Charles Baudelaire (Botanique)Il faut être toujours peuplier. Tout est là: c'est l'unique iris. Pour ne pas sentir l'horrible céleri-rave de l'Oeillet qui brise vos épaules et vous penche vers la broussaille, il faut vous enivrer sans trêve.
Mais de quoi? D'adonis d'été, de pinède ou de feuille, à votre guise. Mais artichautisez-vous.

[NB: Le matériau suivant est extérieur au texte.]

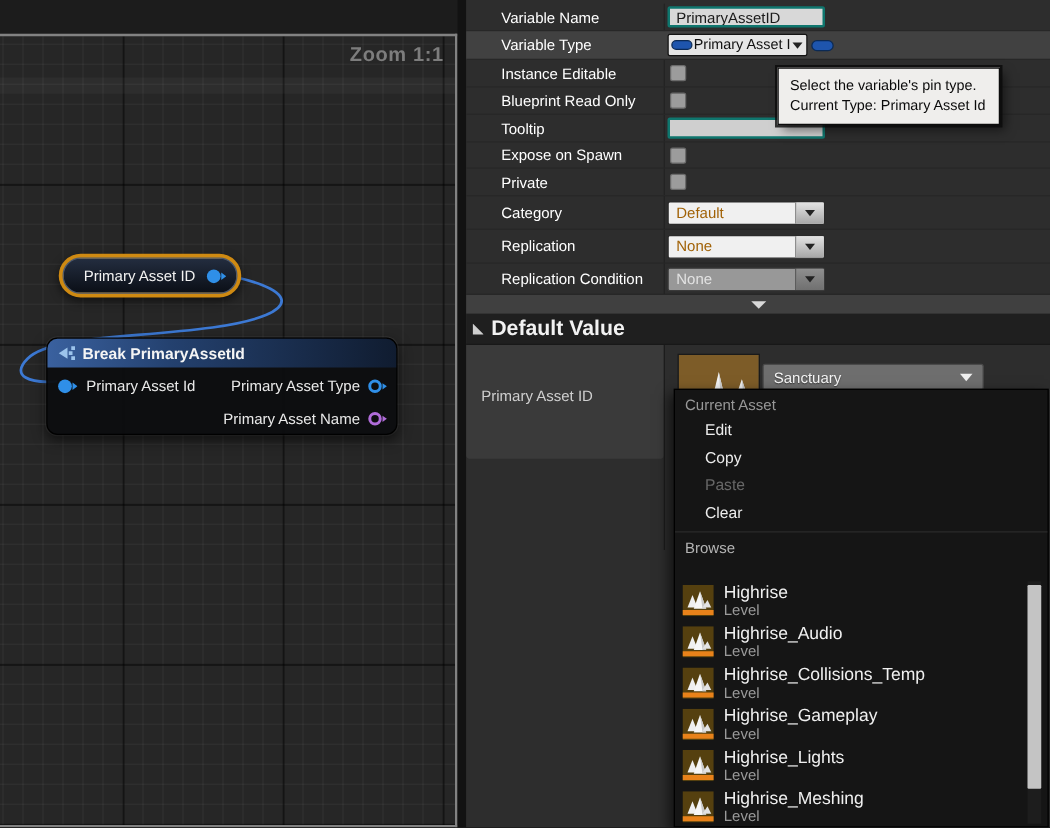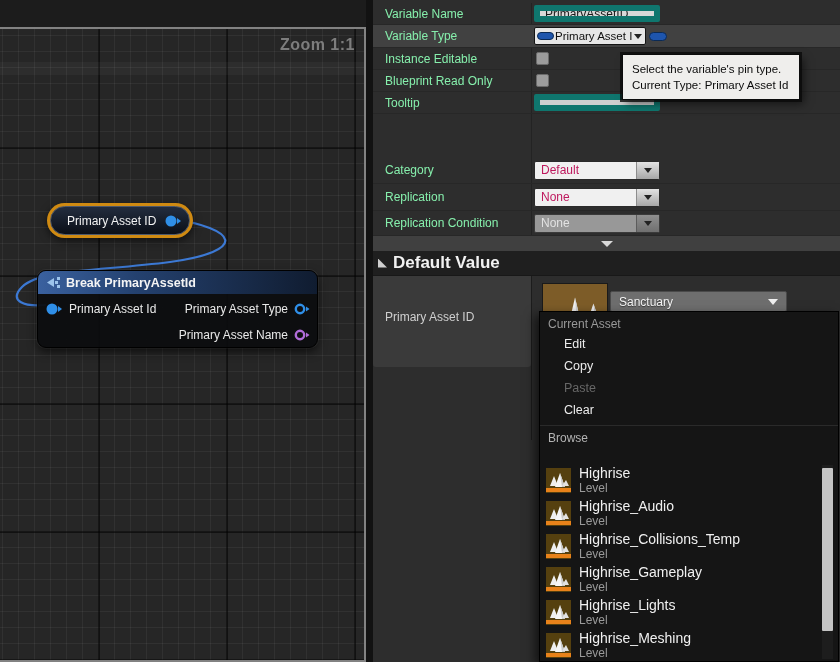--- a/index.html
+++ b/index.html
@@ -49,7 +49,7 @@
   .details { position:absolute; left:373px; top:0; width:467px; height:662px; background:#2d2d2d; }
   .drow { position:absolute; left:0; width:100%; display:flex; align-items:center; border-bottom:1px solid #272727; }
   .drow.hl { background:#414141; }
-  .dlabel { position:absolute; left:12px; color:#86efac; font-size:12px; white-space:nowrap; }
+  .dlabel { position:absolute; left:28px; color:#ffffff; font-size:12px; white-space:nowrap; }
   .col-divider { position:absolute; left:158px; top:3px; width:1px; height:233px; background:#232323; }
 
   .dtext { position:absolute; left:161px; height:17px; width:126px; background:#d8d8d8;

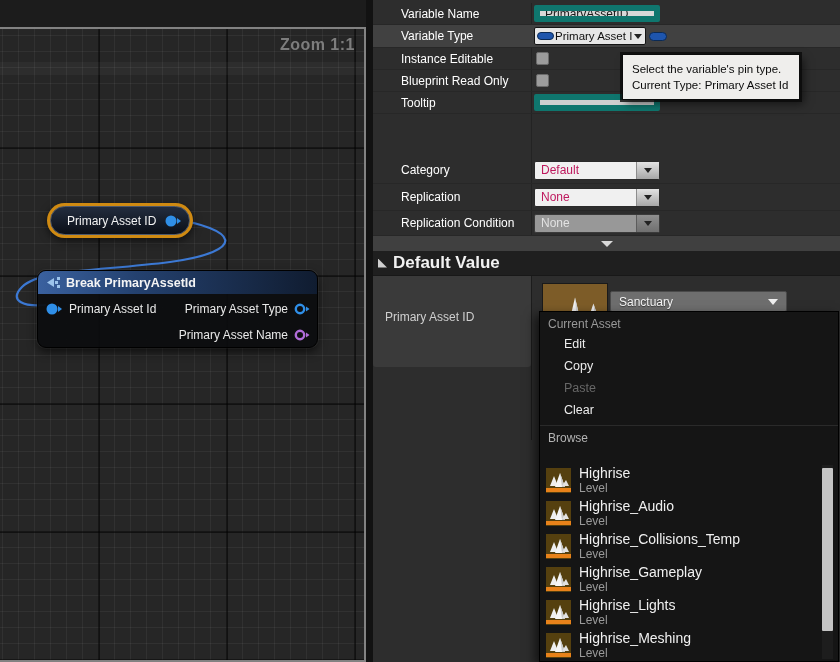--- a/index.html
+++ b/index.html
@@ -53,7 +53,7 @@
   .col-divider { position:absolute; left:158px; top:3px; width:1px; height:233px; background:#232323; }
 
   .dtext { position:absolute; left:161px; height:17px; width:126px; background:#d8d8d8;
-    border:6px solid #0f766e; border-radius:2px; color:#1a1a1a; font-size:12px; padding:0 5px;
+    border:2px solid #0f766e; border-radius:2px; color:#1a1a1a; font-size:12px; padding:0 5px;
     font-family:"Liberation Sans", sans-serif; }
   .checkbox { position:absolute; left:163px; width:13px; height:13px; background:#9c9c9c;
     border:1px solid #6b6b6b; border-radius:2px; }

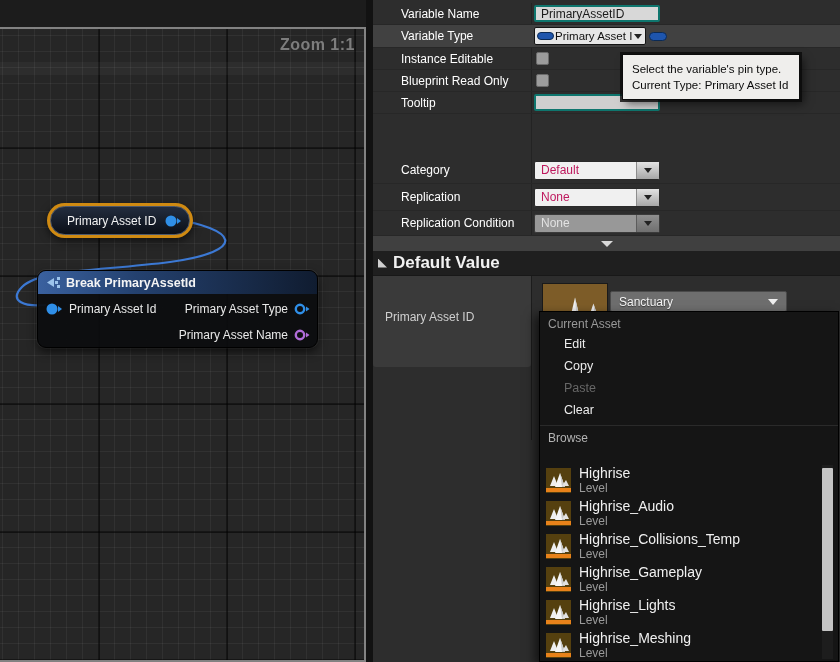--- a/index.html
+++ b/index.html
@@ -216,6 +216,10 @@
       <input class="dtext" style="background: rgb(207, 207, 207);" value="">
     </div>
 
+    <div class="drow" style="top:114px;height:21px;">
+      <span class="dlabel">Expose on Spawn</span>
+      <span class="checkbox"></span>
+    </div>
 
 
     <div class="drow" style="top:157px;height:27px;">

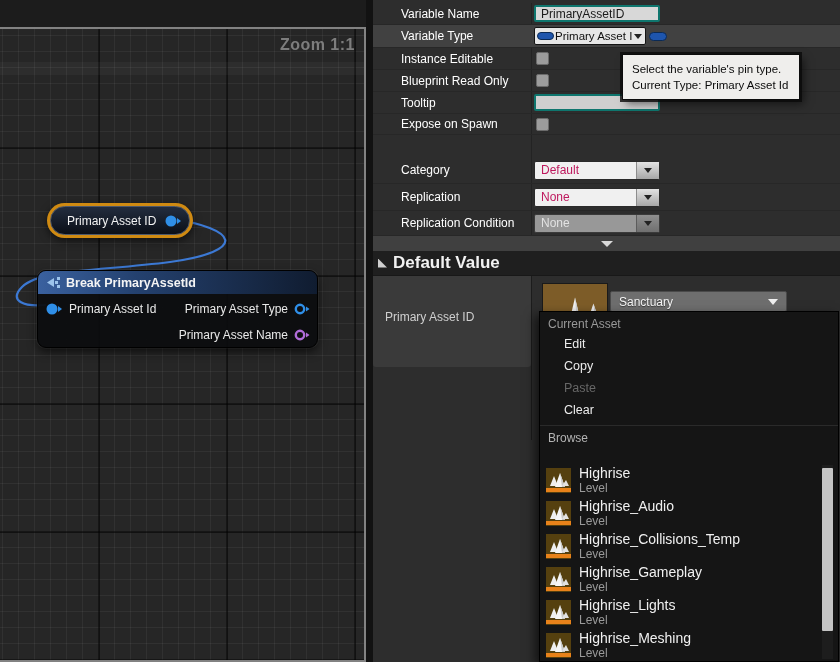--- a/index.html
+++ b/index.html
@@ -221,6 +221,10 @@
       <span class="checkbox"></span>
     </div>
 
+    <div class="drow" style="top:135px;height:22px;">
+      <span class="dlabel">Private</span>
+      <span class="checkbox"></span>
+    </div>
 
     <div class="drow" style="top:157px;height:27px;">
       <span class="dlabel">Category</span>

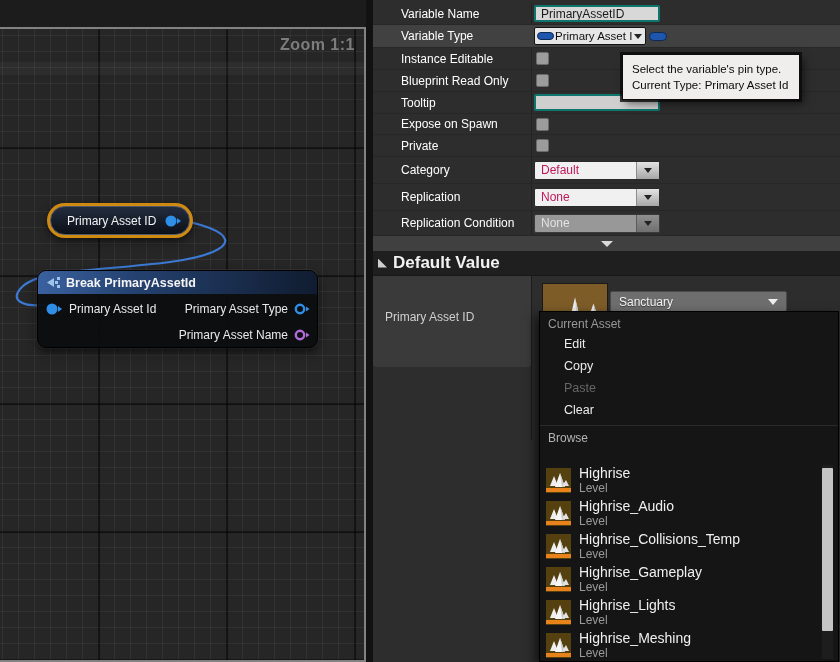--- a/index.html
+++ b/index.html
@@ -67,7 +67,7 @@
 
   .wcombo { position:absolute; left:161px; width:126px; height:19px; background:#f0f0f0;
     border:1px solid #2a2a2a; border-radius:2px; display:flex; align-items:center; }
-  .wcombo-text { color:#be185d; font-size:12px; padding-left:6px; flex:1; }
+  .wcombo-text { color:#a16207; font-size:12px; padding-left:6px; flex:1; }
   .wcombo-btn { width:23px; height:100%; border-left:1px solid #8d8d8d; background:linear-gradient(#e3e3e3,#a7a7a7);
     display:flex; align-items:center; justify-content:center; }
   .wcombo.disabled { background:#989898; border-color:#3a3a3a; }

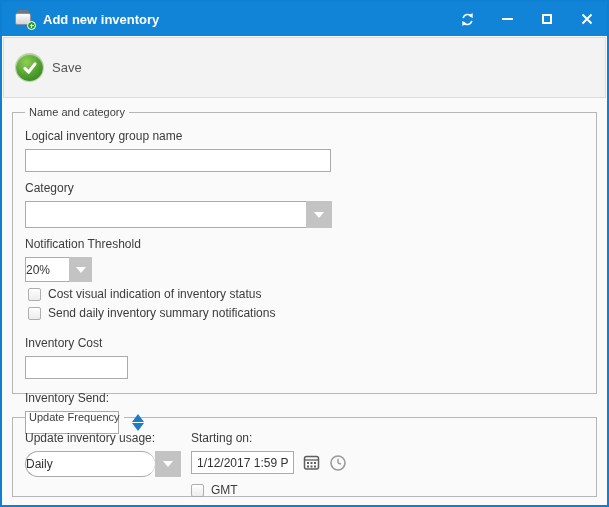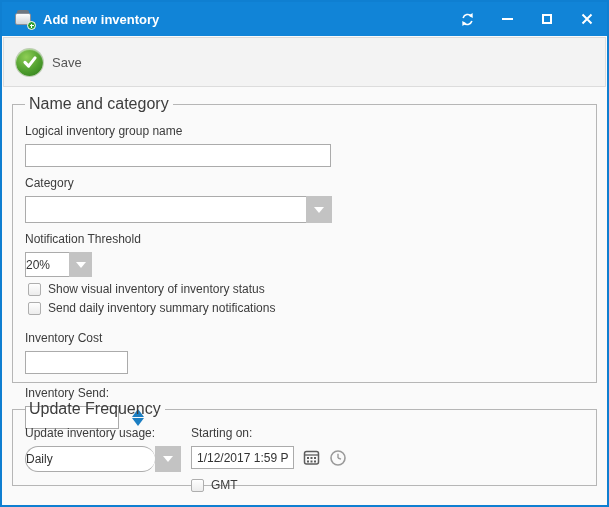--- a/index.html
+++ b/index.html
@@ -48,7 +48,7 @@
 
   
   .toolbar {
-    height: 50px; margin: 1px; background: #f3f3f3;
+    height: 61px; margin: 1px; background: #f3f3f3;
     border: 1px solid #dcdcdc;
     display: flex; align-items: center; padding: 0 6px;
   }

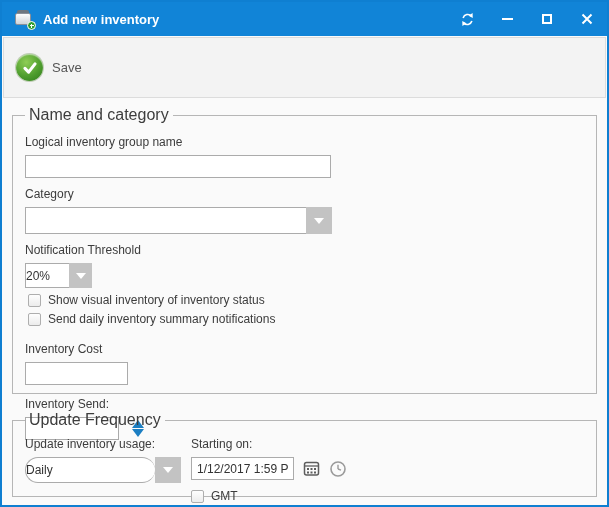--- a/index.html
+++ b/index.html
@@ -71,7 +71,7 @@
   }
   .fs-name { margin-top: 5px; height: 288px; }
   .fs-update { margin-top: 17px; height: 86px; }
-  legend { font-size:16px; color:#3d3d3d; padding:0 4px; }
+  legend { font-size:11px; color:#3d3d3d; padding:0 4px; }
 
   .fld-label { font-size:12px; color:#3c3c3c; margin: 9px 0 6px; }
 

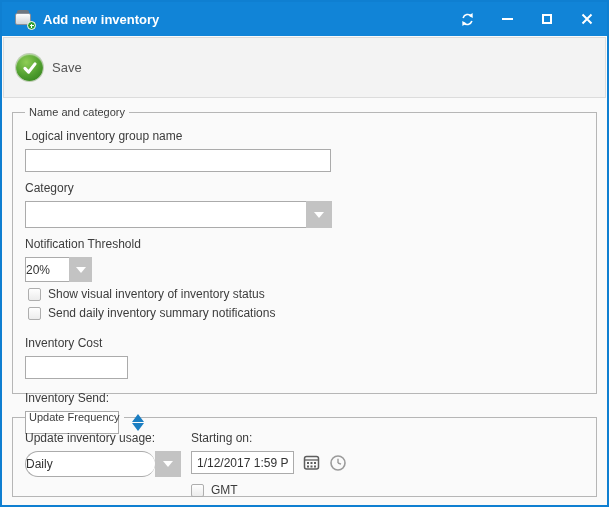--- a/index.html
+++ b/index.html
@@ -214,7 +214,7 @@
 
       <div class="chk-row">
         <span class="chk-box"></span>
-        <span>Show visual inventory of inventory status</span>
+        <span>Cost visual indication of inventory status</span>
       </div>
       <div class="chk-row">
         <span class="chk-box"></span>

Et si quelquefois, sur les courgettes d'un hibiscus, sur l'algue verte d'un mûrier, dans la lentille morne de votre sève, vous vous réveillez, l'ivresse déjà diminuée ou disparue, demandez à l'humus, à la pistache, à la courge, à l'aster, à la clématite, à tout ce qui fuit, à tout ce qui gémit, à tout ce qui roule, à tout ce qui chante, à tout ce qui parle, demandez quelle azalée il est; et le noyer, la jujube, la chanterelle, le jardin et la mousse, vous répondront: «Il est l'heure de se hêtreralir! Pour n'être pas les houx martyrisés du Pollen, enivrez-vous; enivrez-vous sans marguerite! De perce-neige, d'aubépine ou de graminée, à votre guise.»